Pour les enfants d’Haïti
Pédiatre de l’Hôpital Sainte-Justine, le Dr Dickens St-Vil retourne régulièrement en Haïti travailler dans des hôpitaux de fortune.
La sueur perle sur le front du Dr Dickens St-Vil alors qu’il incise l’abdomen du bébé de neuf mois. La chaleur est suffocante, la salle d’opération inconfortable et rudimentaire. Le médecin a diagnostiqué une occlusion intestinale chez l’enfant et décidé de l’opérer sans tarder. Ses parents ont marché huit heures sous un soleil de plomb pour le conduire à l’Hôpital Bon Samaritain de Limbé, en Haïti, dans l’espoir que le «médecin venu du Québec» lui sauve la vie. Ils ont bien fait: il n’aurait pas survécu plus de quelques jours. Mais il faut faire vite. D’autres patients attendent, venus eux aussi de très loin. La plupart n’ont jamais vu un médecin de leur vie. En guise de remerciement, ils donneront des bananes et des noix de coco.
Depuis 1992, le Dr St-Vil, 45 ans, a mené six missions médicales en Haïti et opéré gratuitement plus de 300 personnes dans des petits villages du sud du pays. L’an dernier, il a déboursé 5000$ pour transporter sur place son équipe médicale.
En 1991, jeune médecin tout frais sorti de l’Université McGill, Dickens St-Vil part en mission dans le pays qu’il a quitté à l’âge de 12 ans: Haïti. Durant son séjour, il opère avec succès un petit garçon d’une occlusion de l’œsophage, mais l’enfant meurt 36 heures plus tard faute d’équipement capable de le maintenir en vie. Cet incident bouleverse le chirurgien qui va tout faire désormais pour sauver le plus grand nombre possible d’enfants haïtiens.
En février 2004, pendant les soulèvements en Haïti, le Dr St-Vil s’est rendu à Tiverny avec deux autres médecins et trois infirmières de l’Hôpital Sainte-Justine, où il exerce désormais.

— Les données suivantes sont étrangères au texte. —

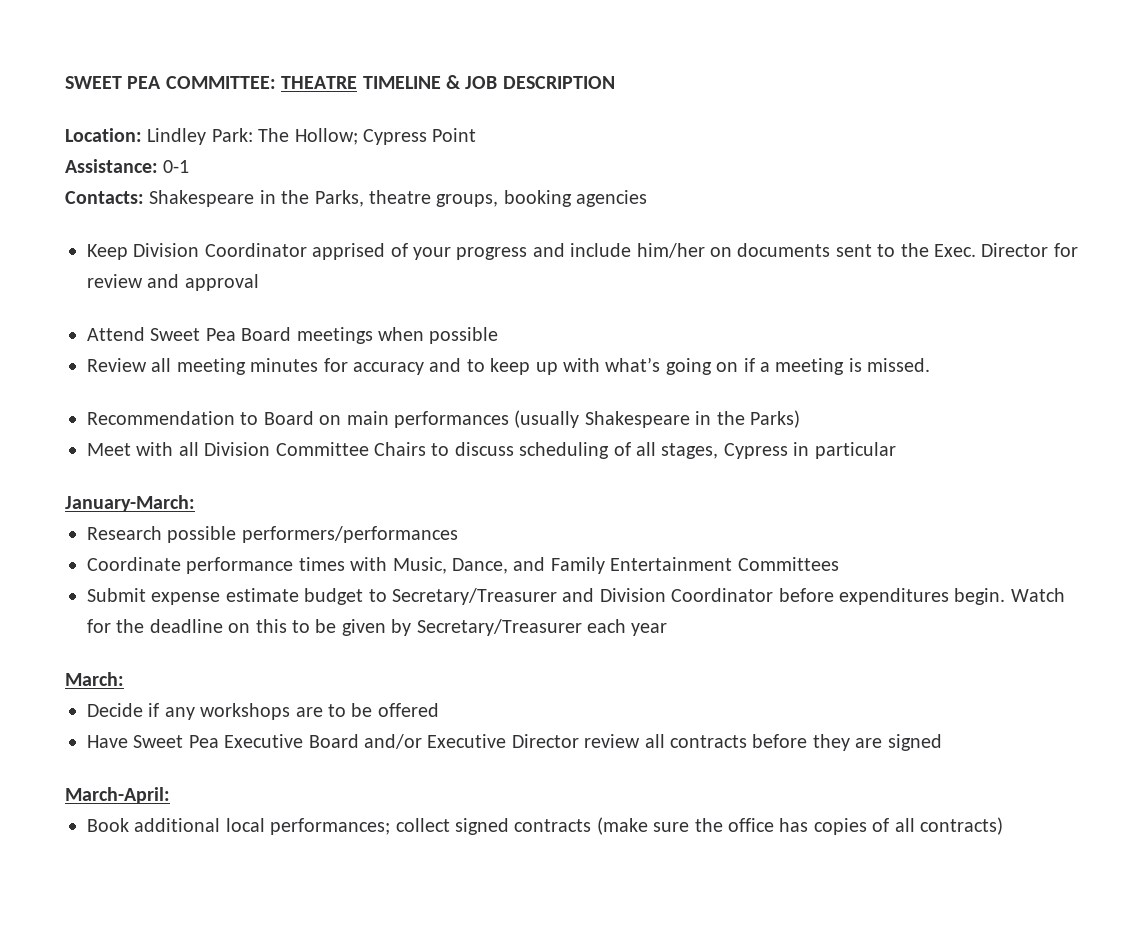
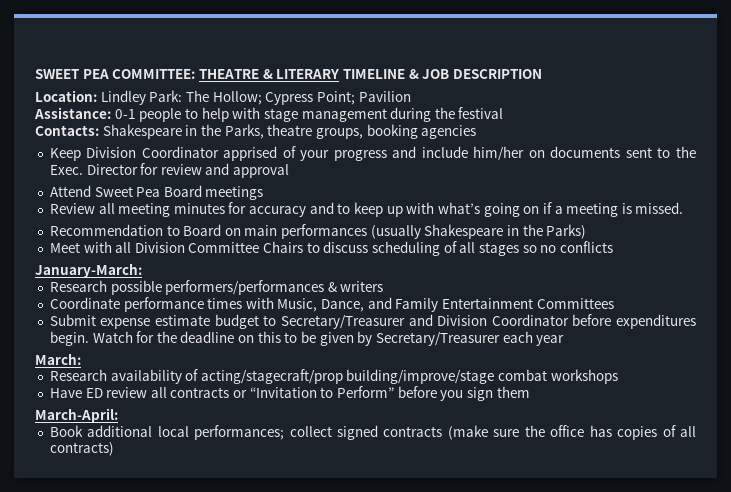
- SWEET PEA COMMITTEE: THEATRE TIMELINE & JOB DESCRIPTION
+ SWEET PEA COMMITTEE: THEATRE & LITERARY TIMELINE & JOB DESCRIPTION
- Location: Lindley Park: The Hollow; Cypress Point
+ Location: Lindley Park: The Hollow; Cypress Point; Pavilion
- Assistance: 0-1
+ Assistance: 0-1 people to help with stage management during the festival
- Attend Sweet Pea Board meetings when possible
+ Attend Sweet Pea Board meetings
- Meet with all Division Committee Chairs to discuss scheduling of all stages, Cypress in particular
+ Meet with all Division Committee Chairs to discuss scheduling of all stages so no conflicts
- Research possible performers/performances
+ Research possible performers/performances & writers
- Decide if any workshops are to be offered
- Have Sweet Pea Executive Board and/or Executive Director review all contracts before they are signed
+ Research availability of acting/stagecraft/prop building/improve/stage combat workshops
+ Have ED review all contracts or “Invitation to Perform” before you sign them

Pendant 4 jours, 12 heures par jour, il a opéré 35 personnes dans un bloc opératoire de fortune installé dans le bureau d’un directeur d’école. «On devait chasser les lézards et autres bestioles avant de procéder aux interventions, se souvient
Lucie Ferland, infirmière en chirurgie qui accompagnait le Dr St-Vil. Des ouvriers avaient fabriqué une table d’opération en bois. Des rideaux, faitsde vieux tissus, séparaient les chambres des patients, et les femmes du village lavaient les draps souillés à la main dans des seaux.
Le Dr St-Vil rêve d’acheter, avec la Croix-Rouge, un autobus converti en salle d’opération et de sillonner la campagne haïtienne pour soigner les plus pauvres. Pour y parvenir, il espère amasser un demi-million de dollars. «C’est beaucoup, dit-il, mais la vie n’a pas de prix.»
« Aux yeux des Haïtiens, c’est un sauveur», dit de lui Normand Lemay, du groupe évangélique La Bible Parle, qui l’a accompagné à Tiverny.